* _The problem_
Nothing is needed except the lines below that run from the one with "(319, 340) none -> [411,511,464,523] sure" through the one with "(302, 544) none", repeated exactly.

* _Excerpted records_
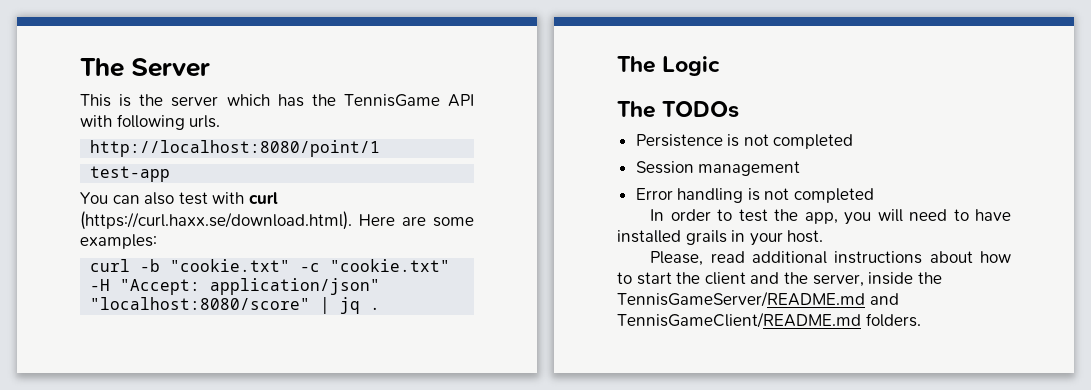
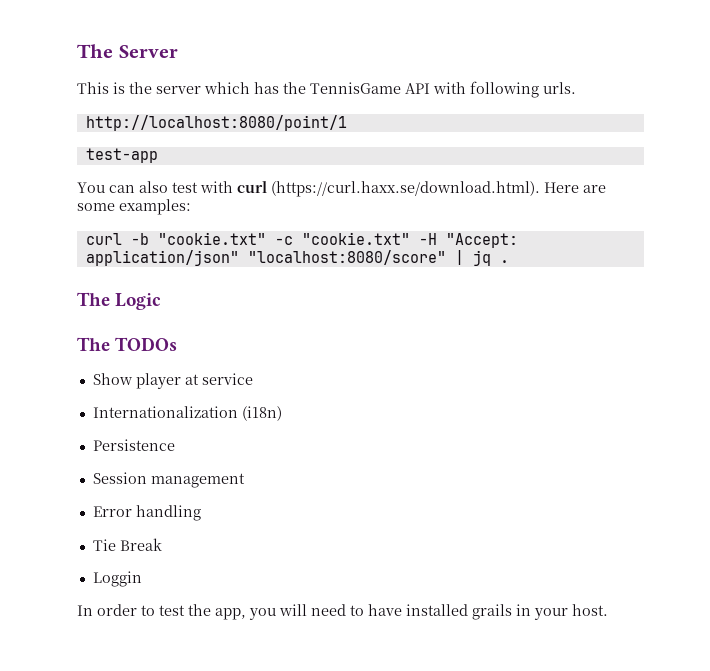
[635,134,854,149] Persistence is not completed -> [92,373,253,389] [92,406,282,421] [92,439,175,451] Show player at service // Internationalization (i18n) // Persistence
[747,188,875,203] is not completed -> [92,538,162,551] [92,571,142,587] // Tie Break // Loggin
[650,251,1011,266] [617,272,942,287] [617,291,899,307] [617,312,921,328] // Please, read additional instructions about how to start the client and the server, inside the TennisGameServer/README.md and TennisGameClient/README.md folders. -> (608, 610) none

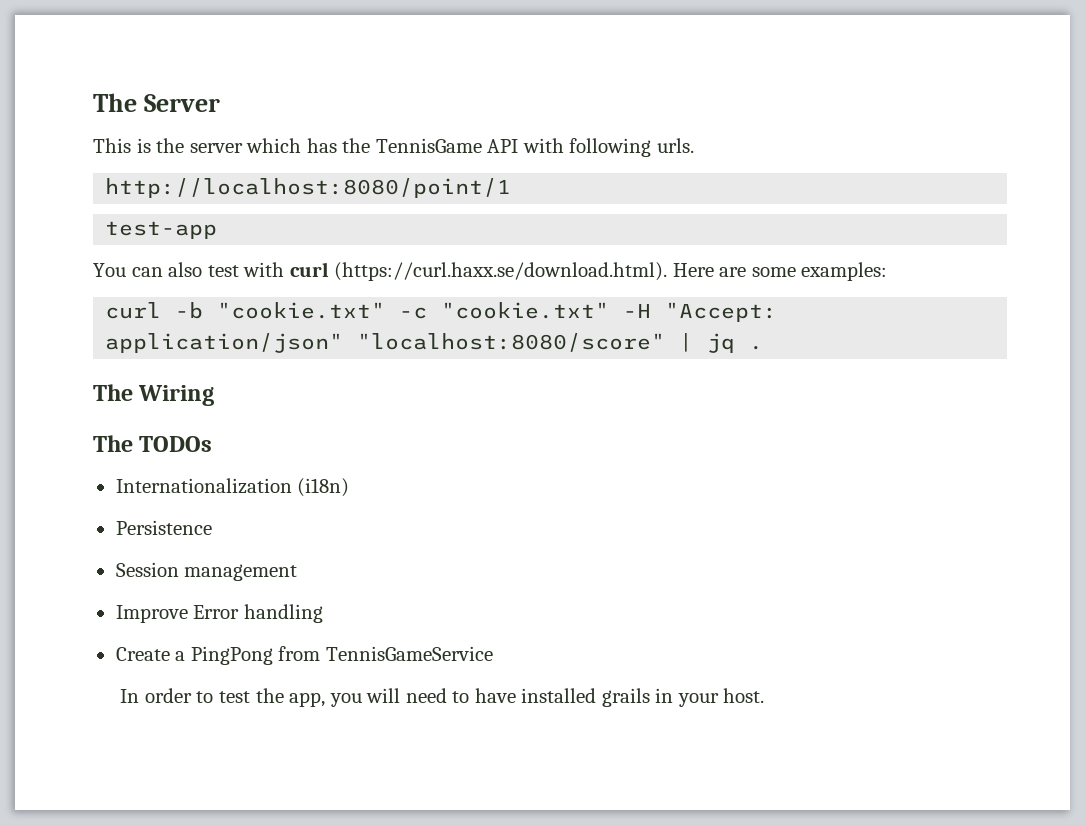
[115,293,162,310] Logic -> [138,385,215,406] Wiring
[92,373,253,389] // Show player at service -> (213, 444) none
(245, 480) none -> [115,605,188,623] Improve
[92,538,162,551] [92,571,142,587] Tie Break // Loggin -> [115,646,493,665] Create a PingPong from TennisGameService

* * *

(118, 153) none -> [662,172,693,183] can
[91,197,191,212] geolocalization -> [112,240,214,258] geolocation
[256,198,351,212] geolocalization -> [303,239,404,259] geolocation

==

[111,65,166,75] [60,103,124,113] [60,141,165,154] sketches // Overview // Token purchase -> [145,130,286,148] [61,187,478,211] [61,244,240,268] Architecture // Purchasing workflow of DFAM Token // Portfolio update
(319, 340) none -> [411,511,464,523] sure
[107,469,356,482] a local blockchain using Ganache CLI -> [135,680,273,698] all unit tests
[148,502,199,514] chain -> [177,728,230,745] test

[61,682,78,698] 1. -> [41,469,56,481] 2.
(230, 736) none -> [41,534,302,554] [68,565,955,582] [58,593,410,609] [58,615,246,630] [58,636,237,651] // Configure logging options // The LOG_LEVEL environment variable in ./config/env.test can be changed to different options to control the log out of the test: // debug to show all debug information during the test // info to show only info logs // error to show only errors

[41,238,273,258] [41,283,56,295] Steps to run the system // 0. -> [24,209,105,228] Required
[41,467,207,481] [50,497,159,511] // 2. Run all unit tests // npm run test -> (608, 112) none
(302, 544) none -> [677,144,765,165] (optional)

* _Solution to the problem_
(319, 340) none -> [411,511,464,523] sure
[107,469,356,482] a local blockchain using Ganache CLI -> [135,680,273,698] all unit tests
[148,502,199,514] chain -> [177,728,230,745] test

[61,682,78,698] 1. -> [41,469,56,481] 2.
(230, 736) none -> [41,534,302,554] [68,565,955,582] [58,593,410,609] [58,615,246,630] [58,636,237,651] // Configure logging options // The LOG_LEVEL environment variable in ./config/env.test can be changed to different options to control the log out of the test: // debug to show all debug information during the test // info to show only info logs // error to show only errors

[41,238,273,258] [41,283,56,295] Steps to run the system // 0. -> [24,209,105,228] Required
[41,467,207,481] [50,497,159,511] // 2. Run all unit tests // npm run test -> (608, 112) none
(302, 544) none -> [677,144,765,165] (optional)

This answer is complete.